In prefacing his comments on the translation of these two verses William Paul Young makes the important point that,

Even if you understand that the scriptures were inspired by God, the translators weren’t. We all come with our paradigms.

Young goes on to point out that Paul’s belief that he was set apart from before he was born means that his “call” includes every aspect of his life from birth to the moment of awakening on the road to Damascus. Young says, there is room in Paul’s story even for “all Paul’s destructive vehemence against the community of faith.”

Young then points out that, like the NRSV, most translators have Paul say,

when God, who had set me apart before I was born and called me through his grace, was pleased to reveal his Son to me…

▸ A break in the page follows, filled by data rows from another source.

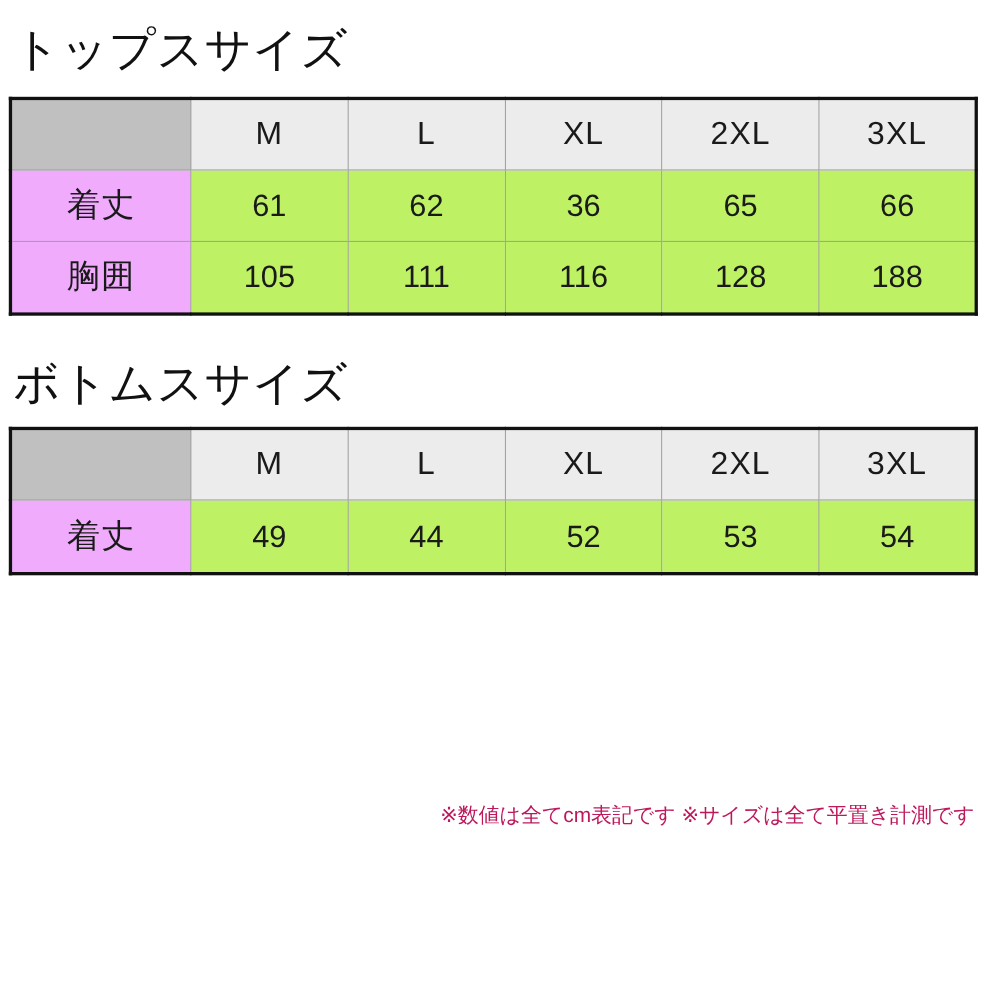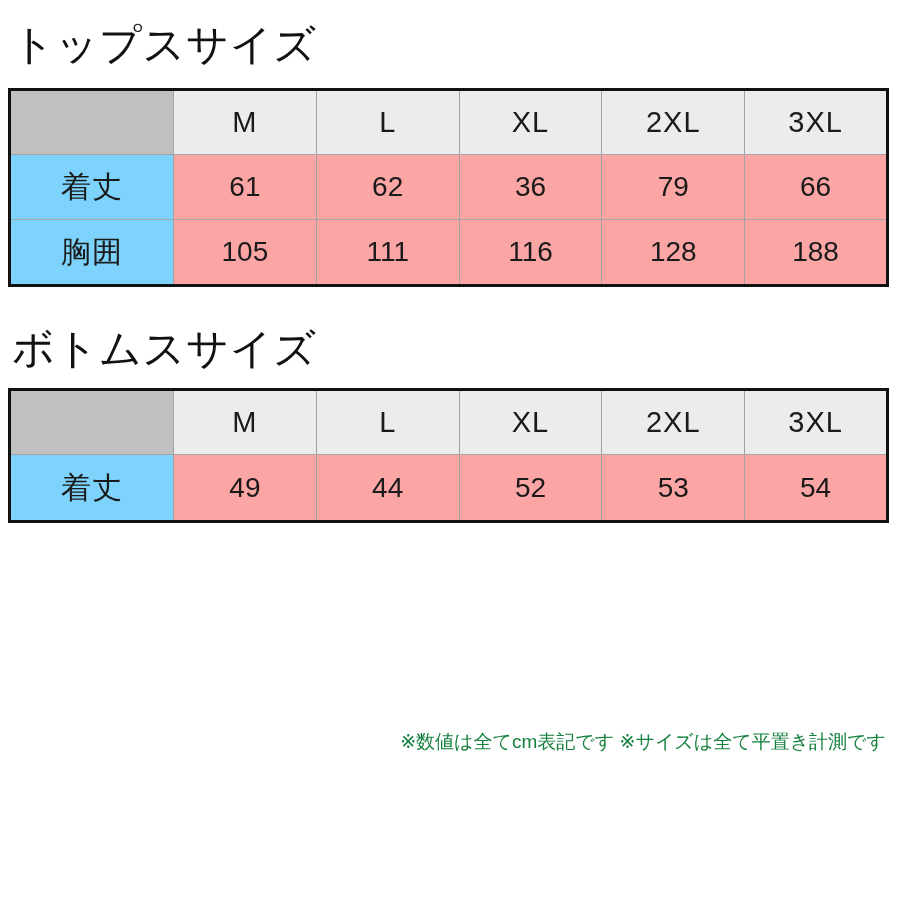"着丈" .size-table tbody th.row-label { background: #7dd3fc -> #f0abfc }
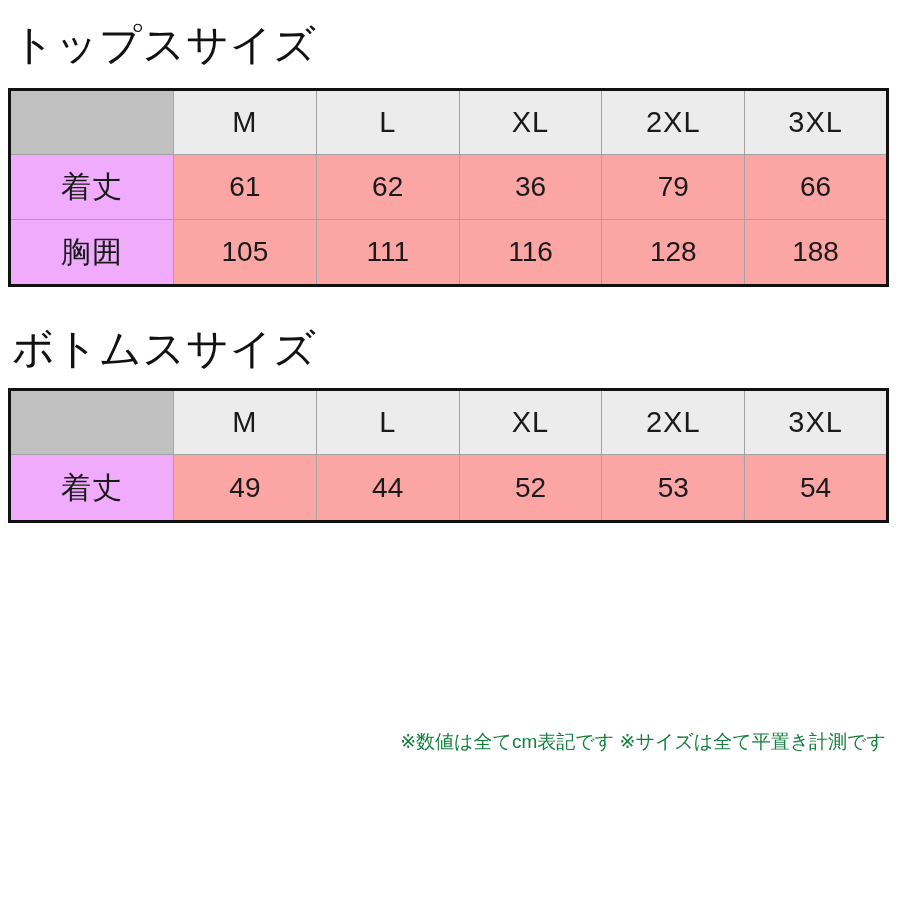"61" .size-table tbody td.data-cell { background: #fca5a5 -> #bef264 }
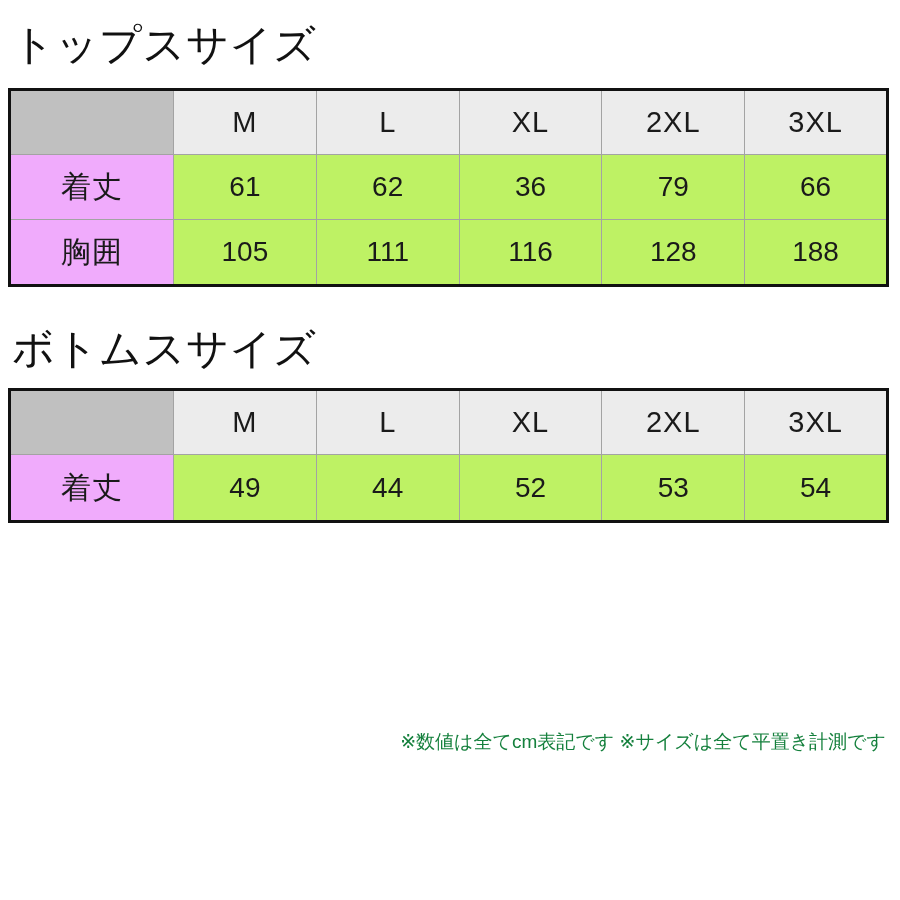"79" td.data-cell { text: 79 -> 65 }
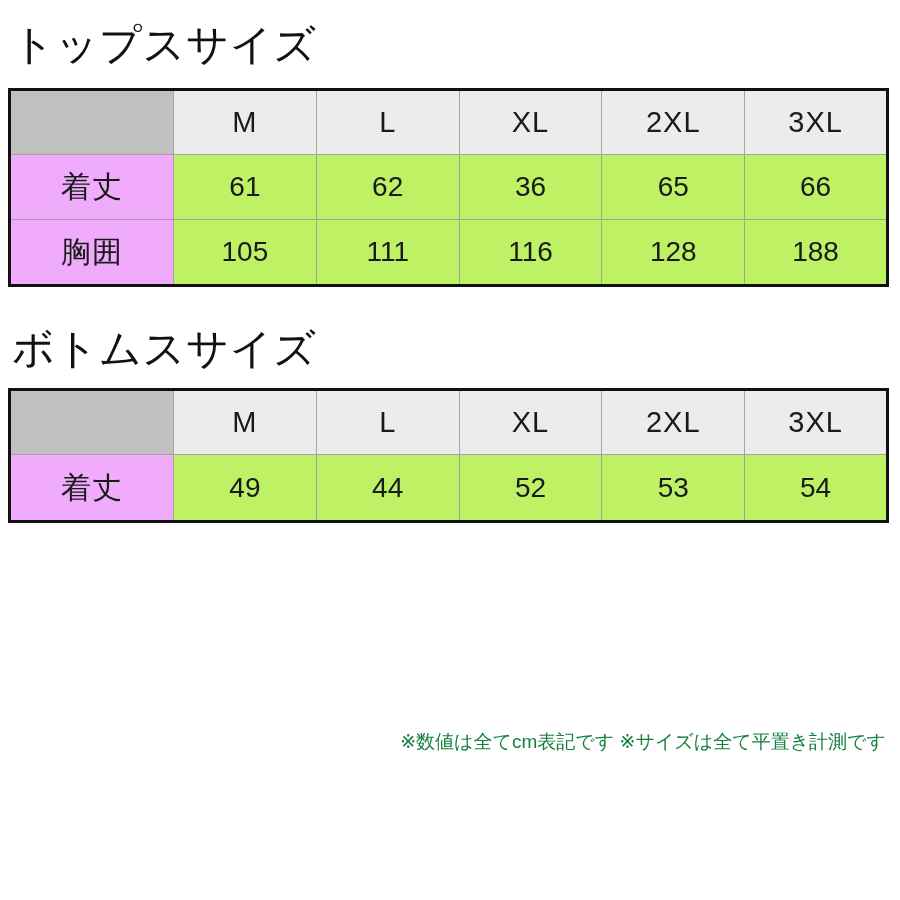"※数値は全てcm表記です ※サイズは全て平置き計測です" .footnote { color: #15803d -> #be185d }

It is the “to” word here that particularly interests William Paul Young. The use of “to” suggests that something was revealed from outside Paul. The revelation he received was external. Young says,

the narrative the translators are working with is that the light was out there. And so Jesus reveals himself to Paul.

But Young suggests,

That’s not what it says.

The Greek word in question here is en; it means “in”.

Interestingly, the King James Version of the Bible gets it right here:

15 it pleased God, who separated me from my mother’s womb, and called me by his grace,
16 to reveal his Son in me…

So Mr. Young says what Paul is really saying here is,

That revelation happened from the inside out, not the outside in.

The truth that Paul needed to perceive had been in him from his birth. What came to him on the Road to Damascus came from the deepest part of his inner being.

But that is not the really radical thing here. Paul goes on at the end of verse 16 to say that this revelation of Jesus emerged from within him in order that he

might proclaim Jesus among the Gentiles.

The Greek word translated at the end of verse 16 as “among” is “en“, the same word that is translated at the beginning of the verse as “to” in the NRSV or “in” in the KJV translation.

So Young suggests, what Paul is really saying here is that the revelation of Jesus’ presence in (en) him was made known

“so that I could  preach the Gospel in (en) the Gentiles”, or “I could preach Jesus in the Gentiles.”

Young seems to be suggesting here that it is not that Jesus needed to come into the Gentiles from the outside, as if Jesus were some foreign substance that needed to invade their lives. Jesus was already there, unrecognized, unacknowledged, unseen, but always present.

The revelation of that presence of love, truth, light, goodness, and beauty we call Jesus simply needed to be uncovered in the hearts of the Gentiles, just as it had been uncovered in Paul’s heart when he was traveling to Damascus intent on murdering Christians. Like Paul, the Gentiles needed to come to see the divine presence that dwelt already in their lives.

Our task is not to get something we lack, but to discover that which is within (en) us and within all people in their deepest being. The task of evangelism is not to give people something they do not have, but to help them see their true nature, to discover the beauty and truth that reside within.